Temporal and multi-source fusion for detection of innovation in collaboration networks
|Title||Temporal and multi-source fusion for detection of innovation in collaboration networks|
|Publication Type||Conference Paper|
|Year of Publication||2015|
|Authors||Miller, B. A., Beard, M. S., Laubichler, M. D., and Bliss, N. T.|
|Conference Name||2015 18th International Conference on Information Fusion (Fusion)|
|Keywords||adjacency matrix, Biology, collaboration networks, Computational modeling, Eigenvalues and eigenfunctions, evolutionary biology, filtering theory, Image edge detection, matrix algebra, multisource fusion, Noise, sensor fusion, signal processing, small subgraphs, Technological innovation, temporal integration filters, Tensile stress, tensor decomposition method, tensors|
A common problem in network analysis is detecting small subgraphs of interest within a large background graph.
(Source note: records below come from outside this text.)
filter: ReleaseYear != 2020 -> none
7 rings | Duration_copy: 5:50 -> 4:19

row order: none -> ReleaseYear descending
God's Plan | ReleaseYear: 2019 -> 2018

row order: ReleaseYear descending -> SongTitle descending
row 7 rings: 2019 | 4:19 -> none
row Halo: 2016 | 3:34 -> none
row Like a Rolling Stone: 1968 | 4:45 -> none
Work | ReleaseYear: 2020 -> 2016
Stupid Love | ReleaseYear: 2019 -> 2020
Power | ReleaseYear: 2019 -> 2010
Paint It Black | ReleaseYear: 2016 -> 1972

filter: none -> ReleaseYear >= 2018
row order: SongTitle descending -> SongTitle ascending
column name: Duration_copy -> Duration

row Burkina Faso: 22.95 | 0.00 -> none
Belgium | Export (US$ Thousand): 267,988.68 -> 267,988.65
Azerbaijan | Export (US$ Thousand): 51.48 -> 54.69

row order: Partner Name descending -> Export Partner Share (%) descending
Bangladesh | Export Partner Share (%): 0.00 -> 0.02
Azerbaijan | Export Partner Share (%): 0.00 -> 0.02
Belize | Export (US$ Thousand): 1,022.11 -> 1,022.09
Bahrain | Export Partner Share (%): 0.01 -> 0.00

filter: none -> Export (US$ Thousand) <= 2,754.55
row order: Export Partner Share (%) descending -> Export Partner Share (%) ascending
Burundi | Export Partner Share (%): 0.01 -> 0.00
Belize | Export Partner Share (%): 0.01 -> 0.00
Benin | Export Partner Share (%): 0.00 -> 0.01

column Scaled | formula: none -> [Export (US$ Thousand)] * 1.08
This includes multi-source fusion scenarios where data from several modalities must be integrated to form the network. This paper presents an application of novel techniques leveraging the signal processing for graphs algorithmic framework, to well-studied collaboration networks in the field of evolutionary biology. Our multi-disciplinary approach allows us to leverage case studies of transformative periods in this scientific field as truth. We build on previous work by optimizing the temporal integration filters with respect to truth data using a tensor decomposition method that maximizes the spectral norm of the integrated subgraph's adjacency matrix. We also demonstrate that we can mitigate data corruption via fusion of different data sources, demonstrating the power of this analysis framework for incomplete and corrupted data.